A decrease in commercial airline flights because of Covid-19 has fundamentally affected meteorologist’s capacity to precisely predict the weather. All around the globe, studies have revealed that forecast accuracy plummeted since March. This sharp decrease in forecast precision coincides with when planes were grounded because of the pandemic. A few investigations analyzed weather predictions since March and compared them with the actual observed meteorological conditions. The disparity is clear. Forecasts are based partly on computer models. The accuracy of computer models depends on the data put into them. These incorporate aircraft, cruise ships, satellites, weather buoys, weather balloons, ground stations and radar. All sources rely upon each other, and none are dispensable. The Covid-19 pandemic greatly reduced the availability of information acquired from two of these sources: aircraft and cruise ships. Information from aircraft, for instance, includes some 13% of the information that goes into a regular computer model. Availability of these critical aircraft observations has reduced significantly since March, as a result of successive lockdowns and airport closures. The World Meteorological Organization (WMO) observed how these measures have eliminated some half to 75% of airplane observations internationally. As per the European Center for Medium-Range Weather Forecasts (ECMWF), if all flight information were to be eliminated, the precision of figure models would dip by some 15%. This would make little difference on most days, when the weather is not extreme. On days when severe weather is anticipated, however, a 15% decline in forecast accuracy could have dire consequences.

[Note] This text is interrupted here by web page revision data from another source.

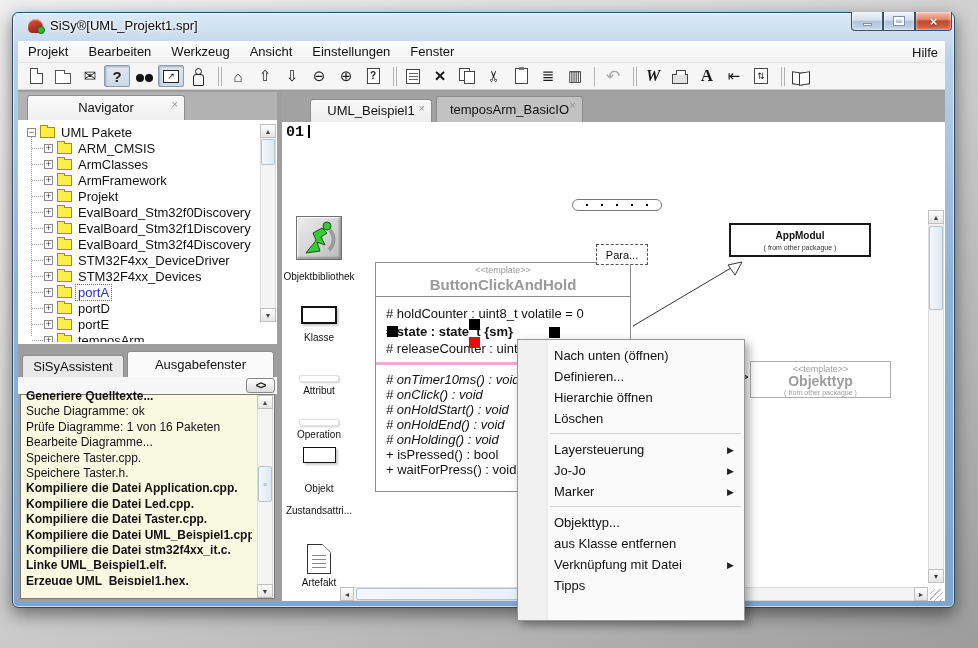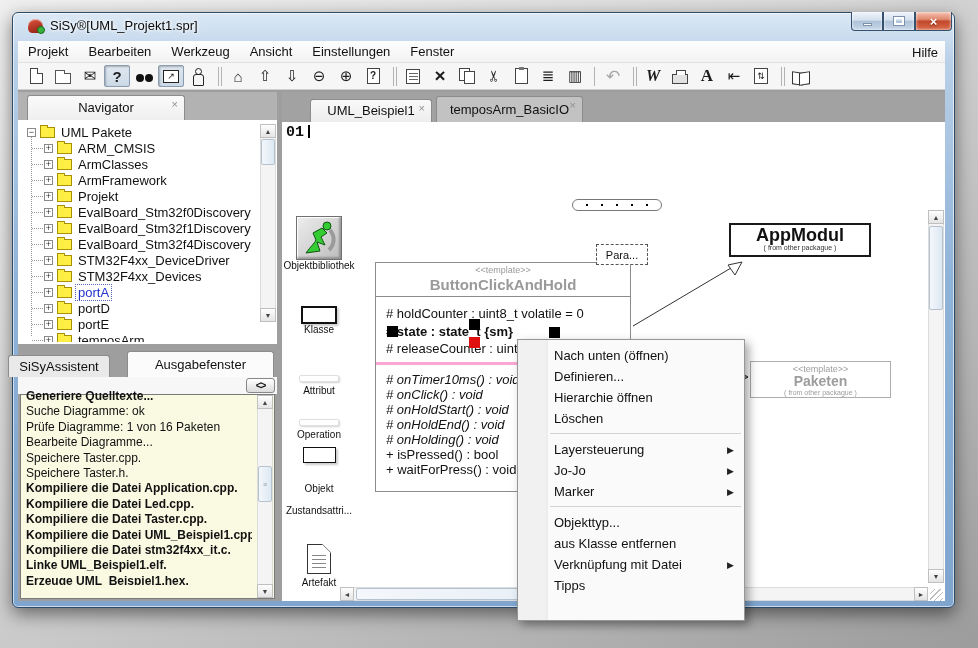--- a/index.html
+++ b/index.html
@@ -156,7 +156,7 @@
   #parambox{position:absolute;left:314px;top:122px;width:52px;height:21px;border:1px dashed #555;background:#fff;
         font-size:11px;display:flex;align-items:center;justify-content:center;z-index:3}
   #appm{position:absolute;left:447px;top:101px;width:142px;height:34px;border:2px solid #1a1a1a;background:#fff;text-align:center;z-index:2}
-  #appm .nm{font-size:18px;font-weight:bold;line-height:17px;margin-top:2px}
+  #appm .nm{font-size:10px;font-weight:bold;line-height:17px;margin-top:2px}
   #appm .org{font-size:7px;color:#333;line-height:7px}
   #pini{position:absolute;left:468px;top:239px;width:141px;height:37px;border:1px solid #adadad;background:#fff;
         text-align:center;color:#9d9d9d;z-index:2}

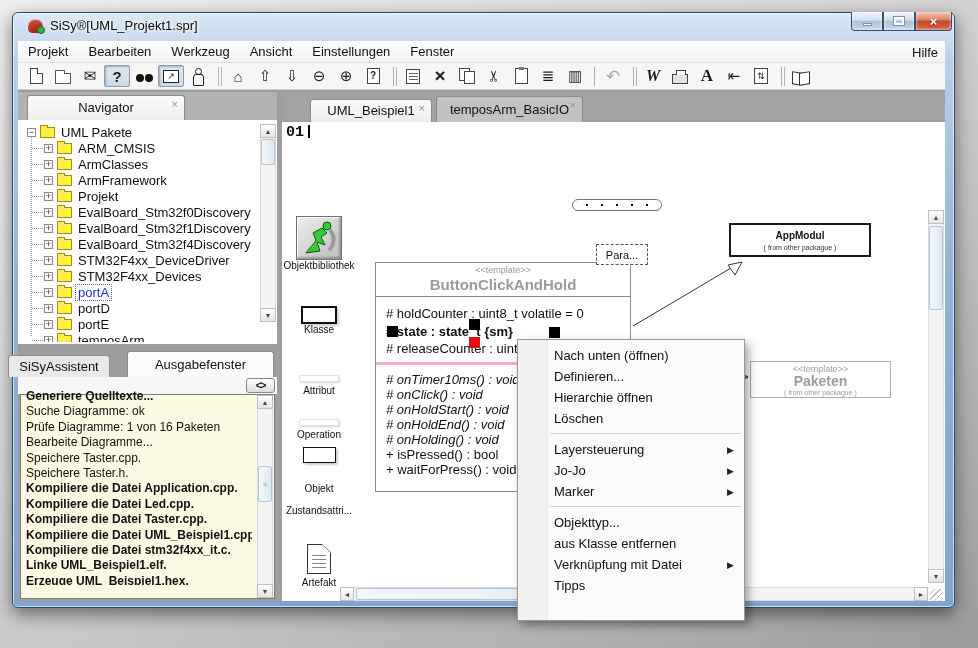--- a/index.html
+++ b/index.html
@@ -483,7 +483,7 @@
         <path d="M6 34 C11 27 14 25 16 21 L13 14 L22 9 L27 14 L21 18 L25 26 L17 23 L20 32 Z" fill="#33cc33" stroke="#115511" stroke-width="1"></path>
       </svg>
     </div>
-    <div class="pal-label" style="">Objektbibliothek</div>
+    <div class="pal-label" style="margin-top:11px">Objektbibliothek</div>
   </div>
   <div class="pal" style="top:184px">
     <div class="pal-rect"></div>

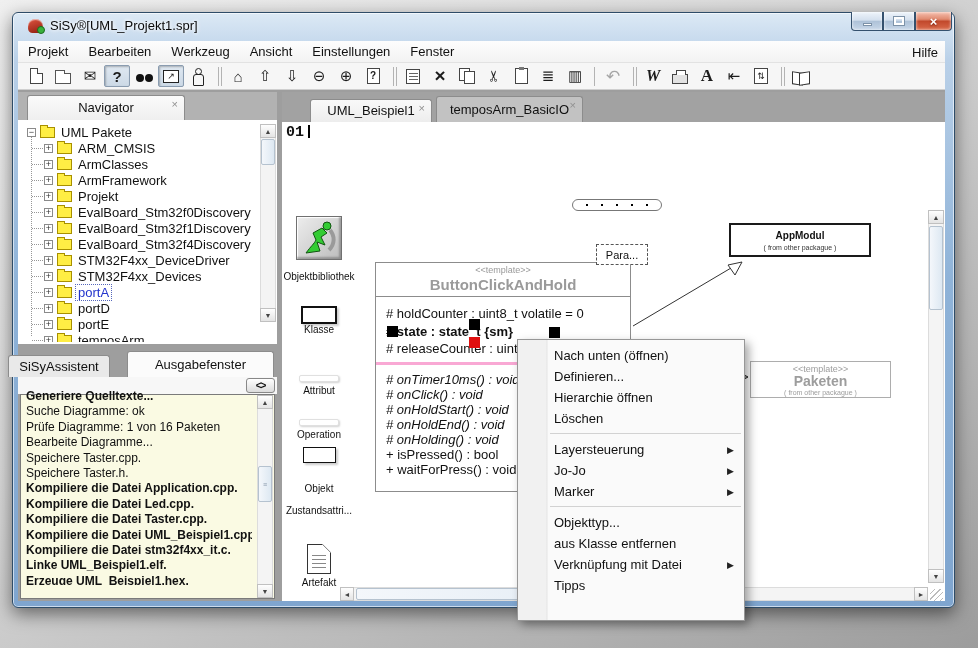--- a/index.html
+++ b/index.html
@@ -487,7 +487,7 @@
   </div>
   <div class="pal" style="top:184px">
     <div class="pal-rect"></div>
-    <div class="pal-label" style="">Klasse</div>
+    <div class="pal-label" style="margin-top:8px">Klasse</div>
   </div>
   <div class="pal" style="top:253px">
     <div class="pal-bar"></div>

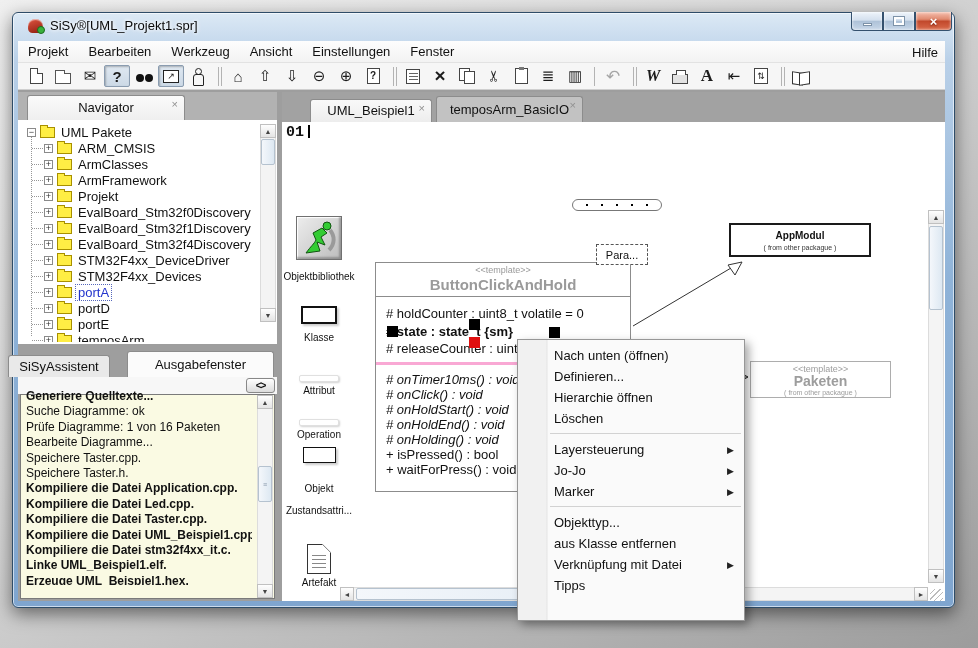--- a/index.html
+++ b/index.html
@@ -102,7 +102,7 @@
 
   
   .tab{position:absolute;border:1px solid #8c8c8c;border-bottom:none;border-radius:3px 3px 0 0;text-align:center;font-size:13px}
-  #astab1{left:8px;top:355px;width:102px;height:22px;background:#e9e9e9;line-height:21px}
+  #astab1{left:22px;top:355px;width:102px;height:22px;background:#e9e9e9;line-height:21px}
   #astab2{left:127px;top:351px;width:147px;height:26px;background:#fbfbfb;line-height:25px}
   #asstrip{position:absolute;left:18px;top:377px;width:259px;height:17px;background:#f7f7f7}
   #expandbtn{position:absolute;left:246px;top:378px;width:29px;height:15px;border:1px solid #888;border-radius:3px;

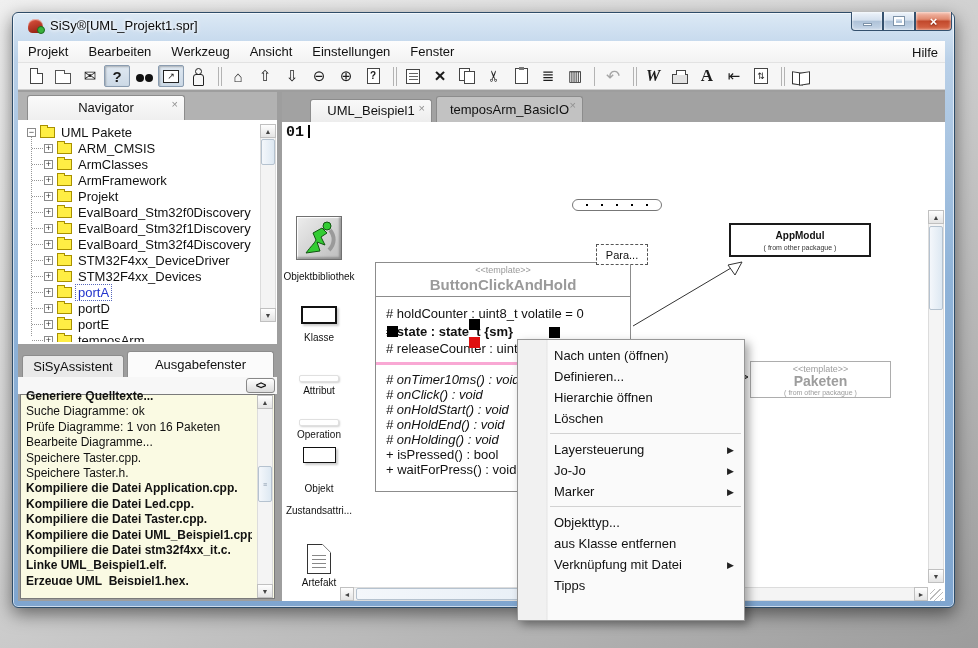--- a/index.html
+++ b/index.html
@@ -554,7 +554,7 @@
   </div>
   <div id="pini">
     <div class="stereo pstereo">&lt;&lt;template&gt;&gt;</div>
-    <div class="nm">Paketen</div>
+    <div class="nm">Objekttyp</div>
     <div class="org">( from other packague )</div>
   </div>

Let’s take the local scene as an example. To our south is war-torn Libya. With no established meteorological authority functioning there, data being fed to models specific for our area from the south is practically non-existent. Imagine what bigger impact a sharp decline in aircraft has had. Models specific for our region now rely on data inputted by the National Met Office at the Malta International Airport, ships traversing the central Mediterranean and meteorological authorities across southern Italy (specifically Sicily) and Tunisia. The fact that the Maltese Islands lie very close to a major shipping lane has helped mitigate the negative impact the loss of data has had on forecast accuracy.